The singer, who played cello with the Denver Civic Symphony while attending the University of Denver, earned a bachelor’s degree in speech therapy and a master’s degree in speech pathology and special education.

after earning a doctorate in clinical psychology in 1943, he worked for eight years in the department of psychiatry at the university of colorado school of medicine.

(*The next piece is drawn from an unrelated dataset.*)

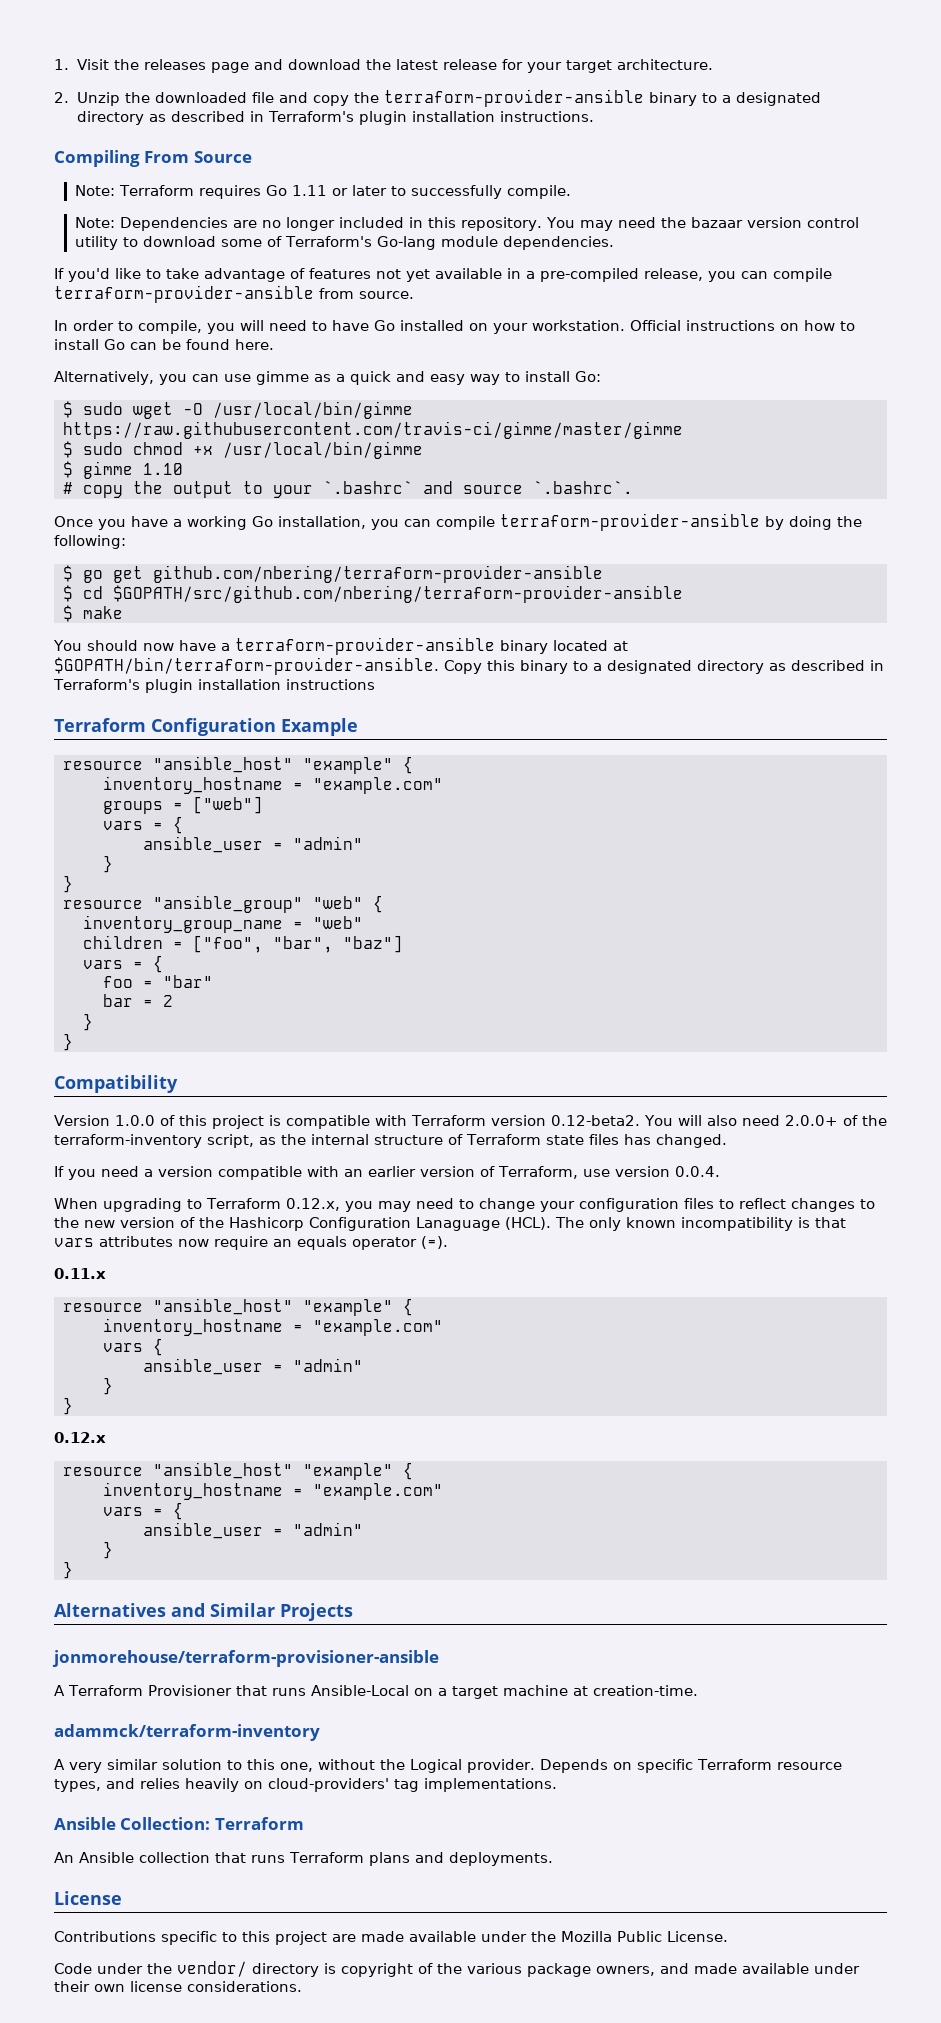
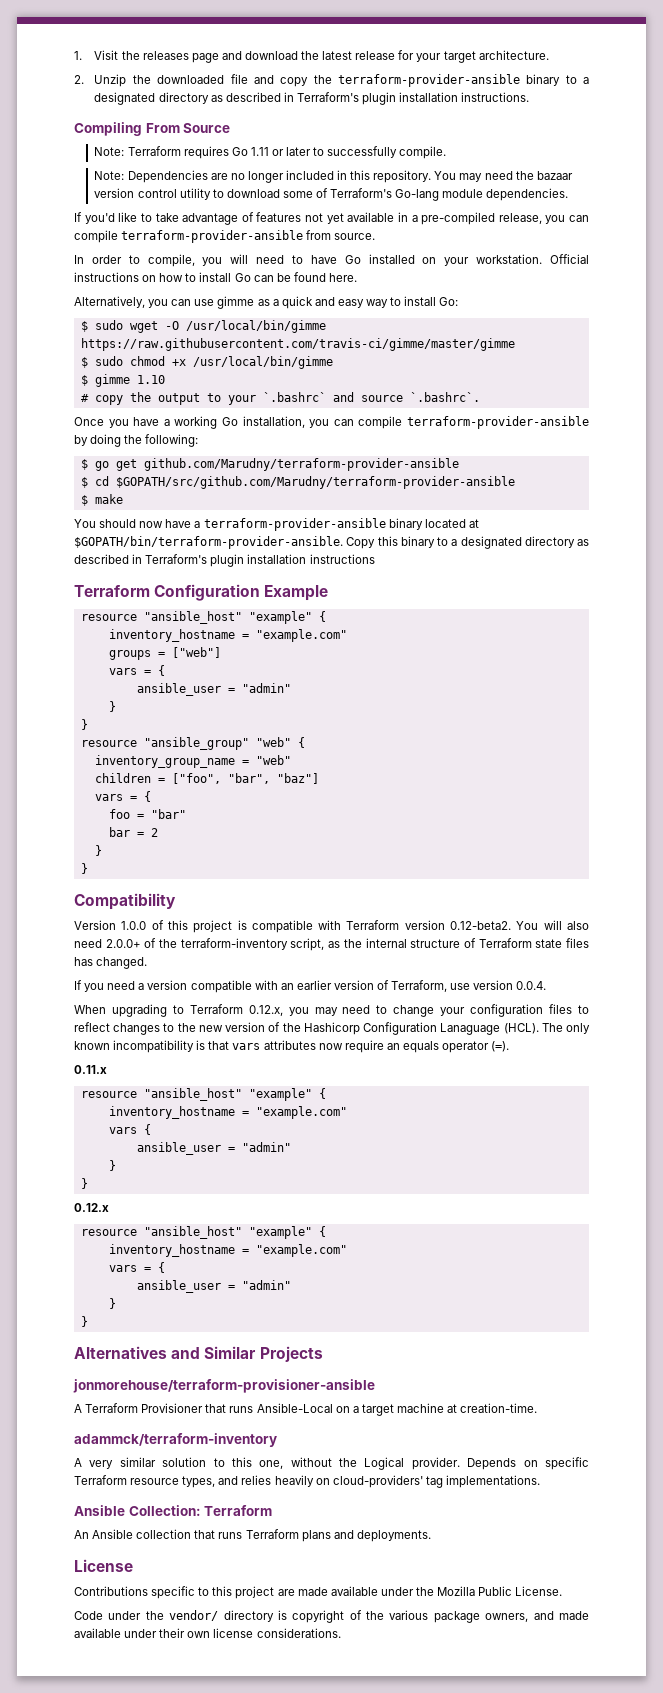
[153,565,603,583] github.com/nbering/terraform-provider-ansible -> [143,458,459,471] github.com/Marudny/terraform-provider-ansible
[113,585,683,603] $GOPATH/src/github.com/nbering/terraform-provider-ansible -> [115,476,515,489] $GOPATH/src/github.com/Marudny/terraform-provider-ansible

In 1953, she began working as a psychologist for the Walter Reed Army Research Institute in Washington, D.C., where she specialized in studying returned Korean POWs who had been brainwashed into reporting to the United States and embrace communism.


He conducted further research, with a strong focus on schizophrenia, with the National Institute of Mental Health, the Air Force, and the Massachusetts Institute of Technology.

She moved to Berkeley in the late 1950s and became an adjunct professor at the university when her husband, Jerome R. singer, joined the faculty of the physics department. She was a professor of psychology at UC Berkeley from 1964 to 1991.

The singer, who has lectured around the world, has received dozens of national honors for her work, including the 1966 Hofheimer Award for Research from the American College of Psychiatrists and the Stanley R. Dean’s Award for Research in Schizophrenia in 1976 from the American College of Psychiatrists.

The singer is survived by her husband; a son, sam; a daughter, marta; and five grandchildren.

a funeral will be held at 1 p.m. m. Monday at McNary, Morgan, Engle & Jackson Funeral Home, 3630 Telegraph Ave., Oakland.

in lieu of flowers, the family requests that donations be made to the american family foundation, p.o. box 413005, suite 313, naples, fl., 34101-3005.